Data >>
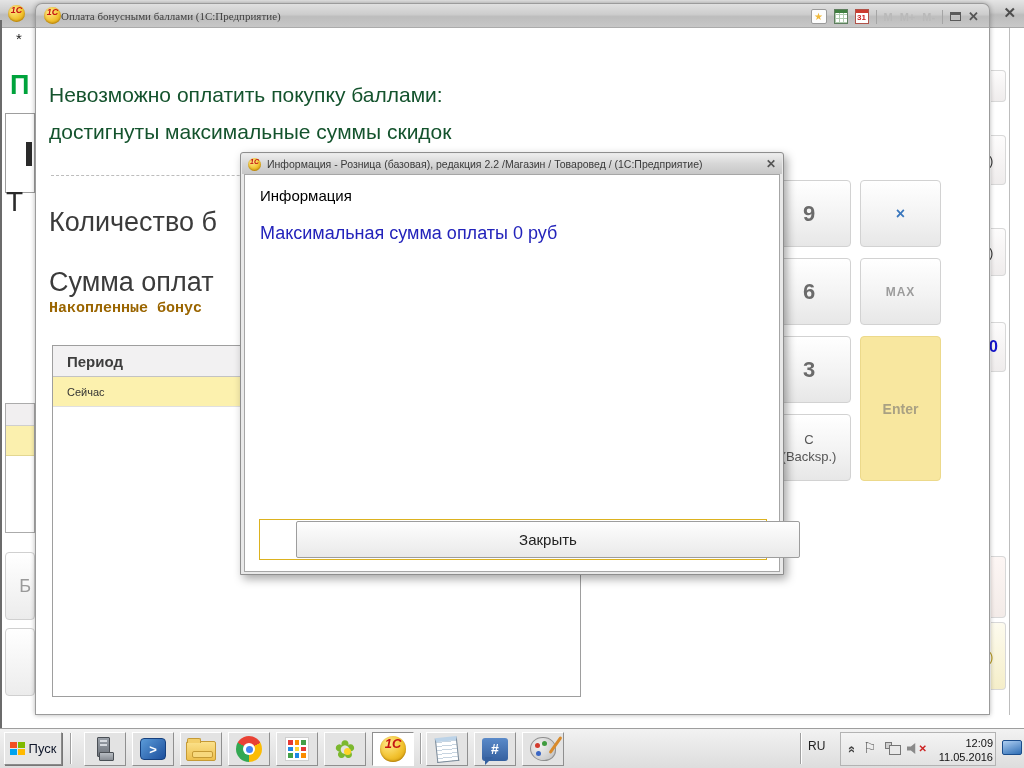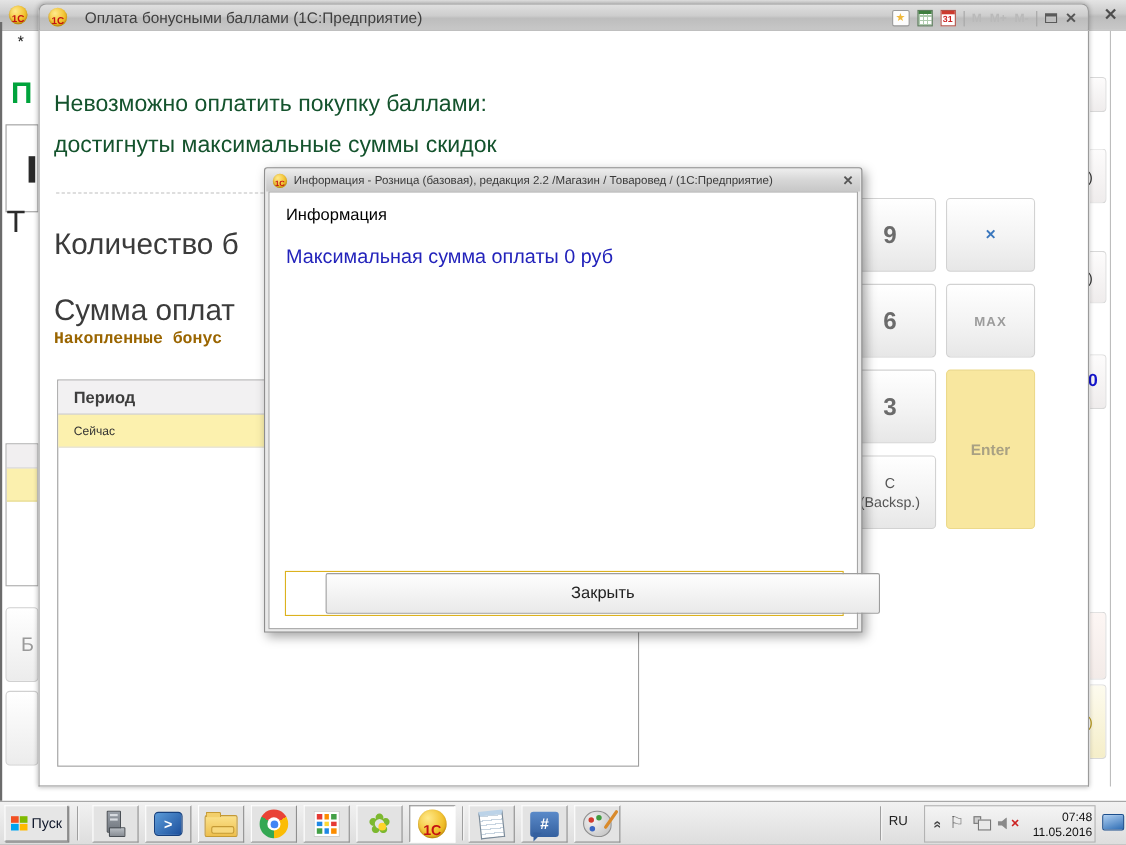--- a/index.html
+++ b/index.html
@@ -9,21 +9,21 @@
 
   
   .outer-titlebar{left:0;top:0;width:1024px;height:28px;
     background:linear-gradient(#e4e4e4,#cccccc 45%,#bcbcbc 55%,#c8c8c8);z-index:0;
     border-bottom:1px solid #a8a8a8;}
   .outer-close{position:absolute;right:8px;top:4px;font-size:15px;font-weight:bold;color:#4d4d4d;cursor:default;}
   .left-border-strip{left:0;top:20px;width:2px;height:708px;background:#6b6b6b;z-index:1;}
 
   
   .icon-1c{border-radius:50%;background:radial-gradient(circle at 35% 30%,#ffe98a,#f2c230 55%,#d79b00);
-    display:flex;align-items:flex-end;justify-content:center;color:#c41212;font-weight:bold;
+    display:flex;align-items:flex-start;justify-content:center;color:#c41212;font-weight:bold;font-style:italic;
     box-shadow:inset 0 -1px 2px rgba(140,90,0,.6);}
   .icon-1c.sm{width:17px;height:17px;font-size:9px;}
   .icon-1c.lg{width:26px;height:26px;font-size:13px;}
 
   
   .rem{z-index:1;}
   .rem-star{left:16px;top:30px;font-size:15px;color:#222;}
   .rem-green{left:10px;top:70px;font-size:27px;font-weight:bold;color:#00a33c;}
   .rem-box{left:5px;top:113px;width:30px;height:80px;border:1px solid #9e9e9e;background:#fff;overflow:hidden;}
   .rem-box-frag{position:absolute;right:2px;top:28px;width:6px;height:24px;background:#2a2a2a;}
@@ -40,21 +40,21 @@
   .pbtn{position:absolute;left:1px;width:15px;border:1px solid #d8d8d8;border-left:none;border-radius:0 4px 4px 0;
     background:linear-gradient(#fdfcfc,#efecec);display:flex;align-items:center;color:#333;font-size:13px;z-index:1;}
   .pbtn span{margin-left:-2px;}
 
   
   .main-window{left:35px;top:3px;width:955px;height:712px;z-index:2;
     border-radius:7px 7px 0 0;box-shadow:0 0 5px rgba(0,0,0,.3);}
   .mw-titlebar{position:absolute;left:0;top:0;width:100%;height:25px;border-radius:7px 7px 0 0;
     background:linear-gradient(#e0e0e0,#cdcdcd 45%,#bdbdbd 55%,#c7c7c7);
     border:1px solid #9b9b9b;border-bottom:1px solid #ababab;display:flex;align-items:center;padding:0 8px;}
-  .mw-title{font-size:14px;color:#3f3f3f;margin-left:16px;white-space:nowrap;}
+  .mw-title{font-size:11px;color:#3f3f3f;margin-left:0;white-space:nowrap;font-family:Liberation Serif, serif;}
   .win-controls{position:absolute;right:10px;top:0;height:25px;display:flex;align-items:center;gap:7px;}
   .ctl-box{width:16px;height:15px;border:1px solid #9a9a9a;background:#fdfdfd;border-radius:2px;
     display:flex;align-items:center;justify-content:center;}
   .star-glyph{color:#f0b93c;font-size:10px;line-height:1;}
   .calc-icon{width:14px;height:15px;border:1px solid #5d7d5d;background:
       linear-gradient(#3f7f3f 0 3px,transparent 3px),
       repeating-linear-gradient(0deg,#aecbae 0 1px,transparent 1px 4px),
       repeating-linear-gradient(90deg,#aecbae 0 1px,#fff 1px 4px);}
   .cal-icon{position:relative;width:14px;height:15px;border:1px solid #b05248;background:#fff;}
   .cal-strip{position:absolute;left:0;top:0;width:100%;height:3px;background:#cc3b2f;}
@@ -375,20 +375,20 @@
       <span class="tray-flag">⚐</span>
       <span class="net-icon">
           <span class="plg"></span>
           <span class="scr"></span>
         </span>
       <span class="spk-icon">
           <span class="spk-body"></span>
           <span class="spk-x">✕</span>
         </span>
       <span class="tray-clock">
-        <span>07:48</span><br>
+        <span>12:09</span><br>
         <span>11.05.2016</span>
       </span>
     </div>
     <span class="desk-icon"></span>
   </div>
 
 </div>
 
 </body></html>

Task objective >>
Output all the records above exactly, but without their images.

Output for this task >>
--- a/index.html
+++ b/index.html
@@ -9,21 +9,21 @@
 
   
   .outer-titlebar{left:0;top:0;width:1024px;height:28px;
     background:linear-gradient(#e4e4e4,#cccccc 45%,#bcbcbc 55%,#c8c8c8);z-index:0;
     border-bottom:1px solid #a8a8a8;}
   .outer-close{position:absolute;right:8px;top:4px;font-size:15px;font-weight:bold;color:#4d4d4d;cursor:default;}
   .left-border-strip{left:0;top:20px;width:2px;height:708px;background:#6b6b6b;z-index:1;}
 
   
   .icon-1c{border-radius:50%;background:radial-gradient(circle at 35% 30%,#ffe98a,#f2c230 55%,#d79b00);
-    display:flex;align-items:flex-end;justify-content:center;color:#c41212;font-weight:bold;
+    display:flex;align-items:flex-start;justify-content:center;color:#c41212;font-weight:bold;font-style:italic;
     box-shadow:inset 0 -1px 2px rgba(140,90,0,.6);}
   .icon-1c.sm{width:17px;height:17px;font-size:9px;}
   .icon-1c.lg{width:26px;height:26px;font-size:13px;}
 
   
   .rem{z-index:1;}
   .rem-star{left:16px;top:30px;font-size:15px;color:#222;}
   .rem-green{left:10px;top:70px;font-size:27px;font-weight:bold;color:#00a33c;}
   .rem-box{left:5px;top:113px;width:30px;height:80px;border:1px solid #9e9e9e;background:#fff;overflow:hidden;}
   .rem-box-frag{position:absolute;right:2px;top:28px;width:6px;height:24px;background:#2a2a2a;}
@@ -40,21 +40,21 @@
   .pbtn{position:absolute;left:1px;width:15px;border:1px solid #d8d8d8;border-left:none;border-radius:0 4px 4px 0;
     background:linear-gradient(#fdfcfc,#efecec);display:flex;align-items:center;color:#333;font-size:13px;z-index:1;}
   .pbtn span{margin-left:-2px;}
 
   
   .main-window{left:35px;top:3px;width:955px;height:712px;z-index:2;
     border-radius:7px 7px 0 0;box-shadow:0 0 5px rgba(0,0,0,.3);}
   .mw-titlebar{position:absolute;left:0;top:0;width:100%;height:25px;border-radius:7px 7px 0 0;
     background:linear-gradient(#e0e0e0,#cdcdcd 45%,#bdbdbd 55%,#c7c7c7);
     border:1px solid #9b9b9b;border-bottom:1px solid #ababab;display:flex;align-items:center;padding:0 8px;}
-  .mw-title{font-size:14px;color:#3f3f3f;margin-left:16px;white-space:nowrap;}
+  .mw-title{font-size:11px;color:#3f3f3f;margin-left:0;white-space:nowrap;font-family:Liberation Serif, serif;}
   .win-controls{position:absolute;right:10px;top:0;height:25px;display:flex;align-items:center;gap:7px;}
   .ctl-box{width:16px;height:15px;border:1px solid #9a9a9a;background:#fdfdfd;border-radius:2px;
     display:flex;align-items:center;justify-content:center;}
   .star-glyph{color:#f0b93c;font-size:10px;line-height:1;}
   .calc-icon{width:14px;height:15px;border:1px solid #5d7d5d;background:
       linear-gradient(#3f7f3f 0 3px,transparent 3px),
       repeating-linear-gradient(0deg,#aecbae 0 1px,transparent 1px 4px),
       repeating-linear-gradient(90deg,#aecbae 0 1px,#fff 1px 4px);}
   .cal-icon{position:relative;width:14px;height:15px;border:1px solid #b05248;background:#fff;}
   .cal-strip{position:absolute;left:0;top:0;width:100%;height:3px;background:#cc3b2f;}
@@ -375,20 +375,20 @@
       <span class="tray-flag">⚐</span>
       <span class="net-icon">
           <span class="plg"></span>
           <span class="scr"></span>
         </span>
       <span class="spk-icon">
           <span class="spk-body"></span>
           <span class="spk-x">✕</span>
         </span>
       <span class="tray-clock">
-        <span>07:48</span><br>
+        <span>12:09</span><br>
         <span>11.05.2016</span>
       </span>
     </div>
     <span class="desk-icon"></span>
   </div>
 
 </div>
 
 </body></html>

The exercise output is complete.